酒粕のパフェ
わが町にあるアイスクリーム屋 MOMO icecream から酒粕のアイスクリームができたので一日だけ営業しますとSNSからお知らせが届いた。
ならば行かねばと。なんだかんだと最近は理由をつけては食べているなぁ。
酒粕のアイスクリームはもちろん初めてではない。何しろ花屋の店頭で酒粕をどれだけ販売したことか。そんなことから酒粕にまつわる物は結構食べてきた。苦手な酒粕が大好物になるほどなんだから、この経緯を話し始めたら…そうね、地球を一周しないとならないかしら。
それはさておき。
冬季休業中の中の特別営業というこの日は11時オープンだそう。私はテクテク歩きながらお昼を回った1時に訪ねた。

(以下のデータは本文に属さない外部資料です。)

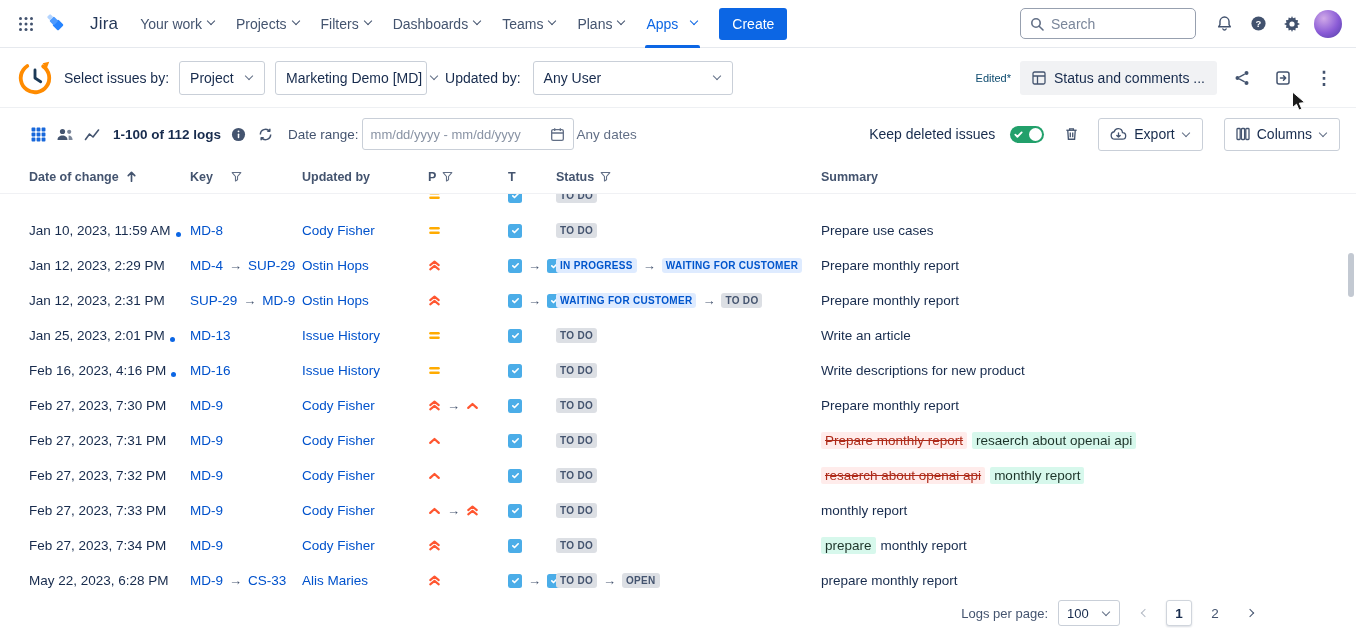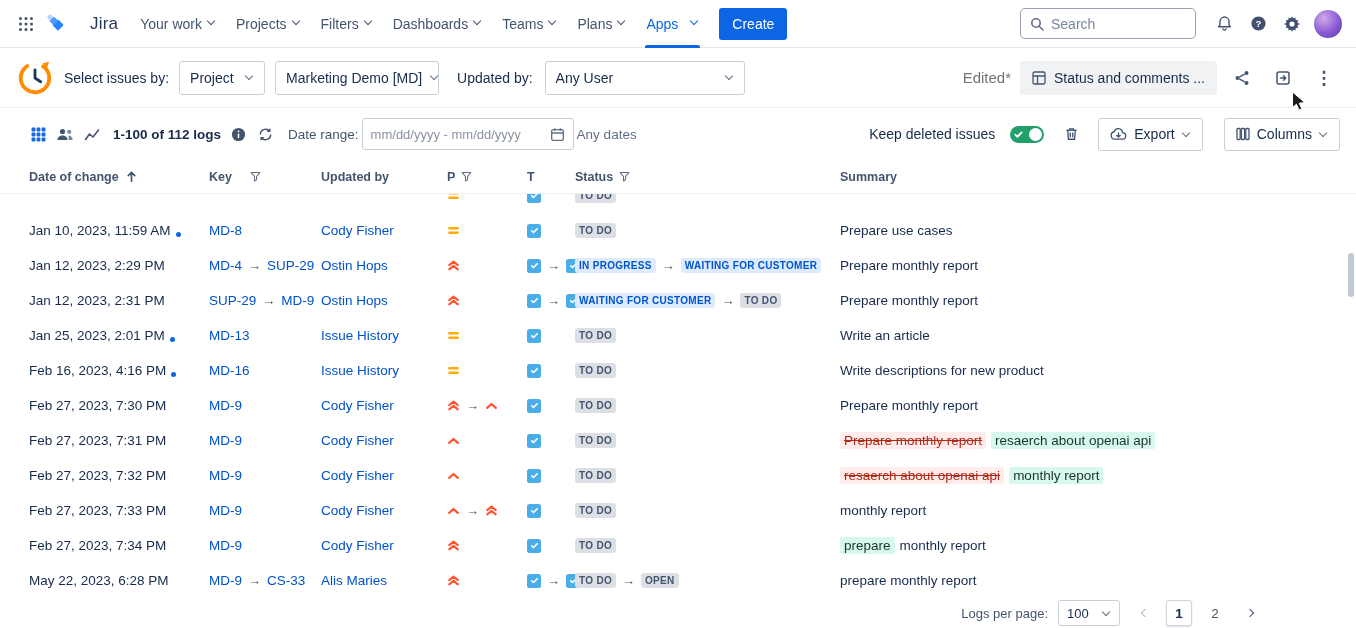--- a/index.html
+++ b/index.html
@@ -58,7 +58,7 @@
     font-size:14px; color:#172B4D; cursor:pointer; background:#fff; white-space:nowrap; }
   .select .ch { color:#626F86; }
   .w-select-by { width:86px; }
-  .w-project { width:164px; }
+  .w-project { width:152px; }
   .w-user { width:200px; margin-left:2px; }
   .fb-right { margin-left:auto; display:flex; align-items:center; gap:9px; }
   .muted { color:#737373; font-size:15px; }

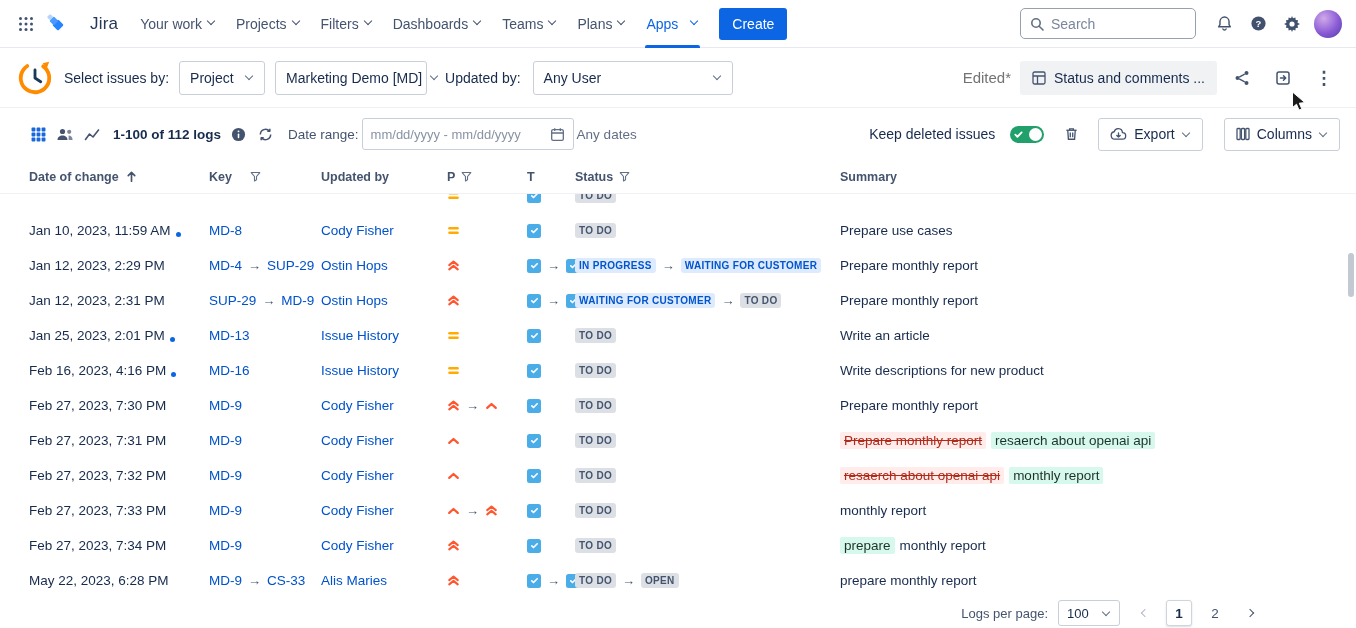--- a/index.html
+++ b/index.html
@@ -61,7 +61,7 @@
   .w-project { width:152px; }
   .w-user { width:200px; margin-left:2px; }
   .fb-right { margin-left:auto; display:flex; align-items:center; gap:9px; }
-  .muted { color:#737373; font-size:15px; }
+  .muted { color:#0c4a6e; font-size:11px; }
   .view-btn { display:flex; align-items:center; gap:8px; background:#F1F2F4; border:none;
     border-radius:3px; height:34px; padding:0 12px; font-size:14px; color:#172B4D; cursor:pointer; }
 

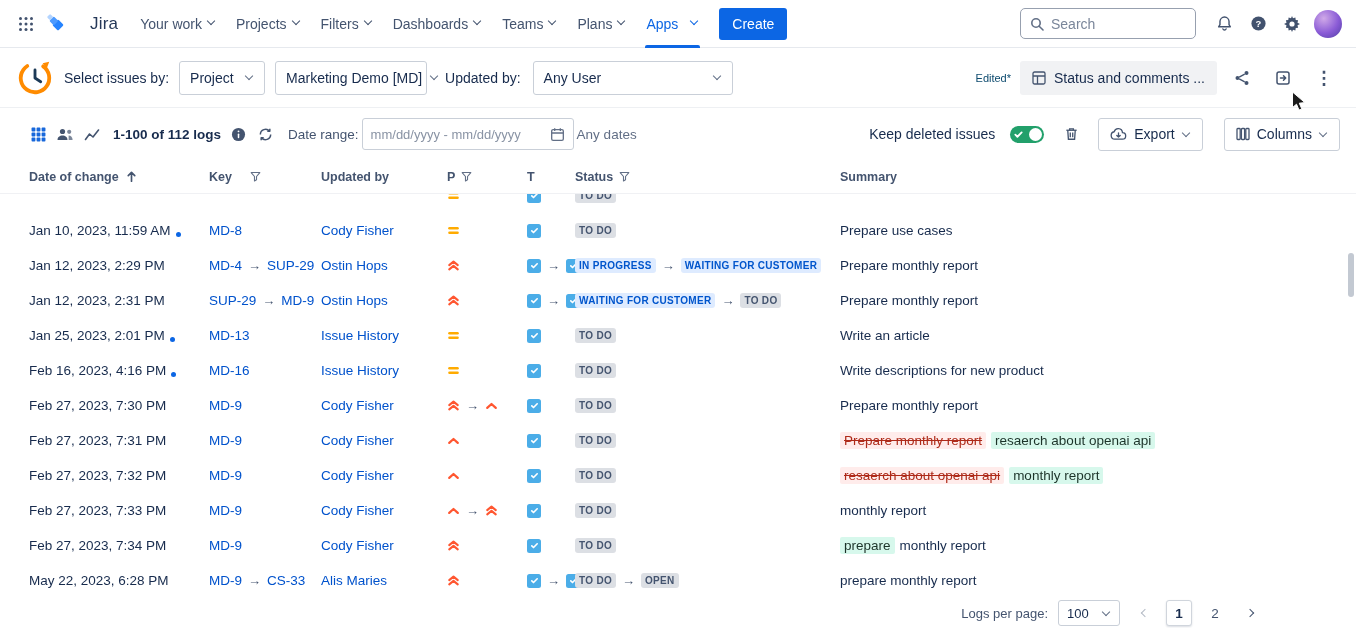--- a/index.html
+++ b/index.html
@@ -91,7 +91,7 @@
     border-bottom:1px solid #F0F1F4; background:#fff; position:relative; z-index:2; }
   .th { display:flex; align-items:center; gap:6px; font-size:12.5px; font-weight:600;
     color:#44546F; cursor:pointer; }
-  .col-date { width:180px; } .col-key { width:112px;gap:18px; } .col-user { width:126px; }
+  .col-date { width:161px; } .col-key { width:112px;gap:18px; } .col-user { width:126px; }
   .col-prio { width:80px; } .col-type { width:48px; } .col-status { width:265px; }
   .col-summary { flex:1; min-width:0; }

あれ?看板が出てない。まるで閉まっているかのようで、扉はもしかして開かないんじゃないかと期待抜きで引いてみるとガラガラと開いた。誰もいない?と思ったら
「あ、みえさん」
「やってますか?」
と思わず私。
「みえさんで丁度完売です」
「なんてラッキー」
「今完売のお知らせを出しますね」
作っているのを待つ間、他愛ない会話をしていると和装の60代と思しき男性と若い男性客が入ってきた。年頭の挨拶を済ませるとこの方々は予約してあるという。MOMO icecream に予約して訪れるとはかなりな常連さんだ。後からもう一人お着物の女性がやってきた。聞いた話では、この方が酒粕をここに贈ったお陰で私はこの美味しい酒粕のアイスクリームの恩恵に与ったということのようだ。
さてパフェがやってきた。
私で最後のパフェだ。心して戴かなければ。上に乗った栗が落ちそうになる。栗とそれを固定したクリームは前哨戦で、本題の酒粕の部分にスプーン投入。つべこべ言わずに食べなさい。

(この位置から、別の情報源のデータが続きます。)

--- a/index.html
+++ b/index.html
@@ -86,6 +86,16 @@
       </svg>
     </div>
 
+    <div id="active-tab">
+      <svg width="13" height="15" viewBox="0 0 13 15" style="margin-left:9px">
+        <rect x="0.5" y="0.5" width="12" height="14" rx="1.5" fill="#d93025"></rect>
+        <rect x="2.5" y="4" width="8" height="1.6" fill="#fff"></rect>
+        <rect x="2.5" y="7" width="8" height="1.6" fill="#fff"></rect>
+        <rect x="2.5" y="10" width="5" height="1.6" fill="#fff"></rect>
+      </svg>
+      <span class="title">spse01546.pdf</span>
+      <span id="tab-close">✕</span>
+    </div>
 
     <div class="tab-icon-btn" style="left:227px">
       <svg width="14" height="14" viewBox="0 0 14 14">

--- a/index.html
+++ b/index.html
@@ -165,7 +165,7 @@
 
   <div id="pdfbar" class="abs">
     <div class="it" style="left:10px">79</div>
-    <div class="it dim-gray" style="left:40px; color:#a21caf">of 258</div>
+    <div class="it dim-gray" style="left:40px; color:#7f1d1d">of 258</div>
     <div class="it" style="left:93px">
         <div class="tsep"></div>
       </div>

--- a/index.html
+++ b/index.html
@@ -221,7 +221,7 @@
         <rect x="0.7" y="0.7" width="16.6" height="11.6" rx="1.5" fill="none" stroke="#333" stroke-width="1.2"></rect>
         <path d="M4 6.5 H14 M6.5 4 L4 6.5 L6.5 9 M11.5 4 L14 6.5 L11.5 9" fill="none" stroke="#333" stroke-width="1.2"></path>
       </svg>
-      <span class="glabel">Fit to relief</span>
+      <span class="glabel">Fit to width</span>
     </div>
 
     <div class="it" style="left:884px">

いやぁ、そうか。そうくるよね。酒粕なんだもの、この味です。鼻に抜ける酒粕の香り。こんなに美味しく酒粕を活かしたアイスクリームを今まで食べただろうか。そしてパフェの醍醐味は下に隠れたものとのコンビネーションだ。実は今日はそれも楽しみの一つだった。
酒粕のアイスクリームの下には栗きんとんのクリームに隣り町で作っている無農薬佐野川茶のアイスクリーム。北海道の有機黒豆に…ん?これはなんだろう?聞けば生姜糖寒天なんだそう。薄い拍子切みたいに入って良いアクセントになっている。そこに金柑の手づくりジャム、無農薬生姜でできたジンジャーミルクアイスクリーム、干し柿の洋酒漬けクリーム、地元西原の茶葉を使った雑穀ビスケットが一番底に入っている。
素晴らしい。
こういう組み合わせがなぜできるのだろう?実におもしろい。これぞセンスだし、日頃の遊び心がでるんだと思う。こういう発想ができる人がこの小さな町にいるんだから嬉しいし頼もしい。
それにしてもパフェが完売となってからも人は次々とやってきた。パリやニューヨークみたいに冬でも関係なくアイスクリームを食べる人がこの町に増えたらいいなぁ。そんな日も来そうな予感がしてちょっと嬉しい昼下がりだ。
帰り道、甲州街道を歩いていると上野原名物の永井酒饅頭店の前を通った。おじさんと目が合いこんにちはと軽く会釈をする。酒饅頭を買いに行くといつもオマケしてくれるおじさんだ。
酒饅頭に酒粕のアイスクリームか…。
お酒が飲めない私にはこういうお酒の愉しみ方があったんだなぁとつい可笑しくなった。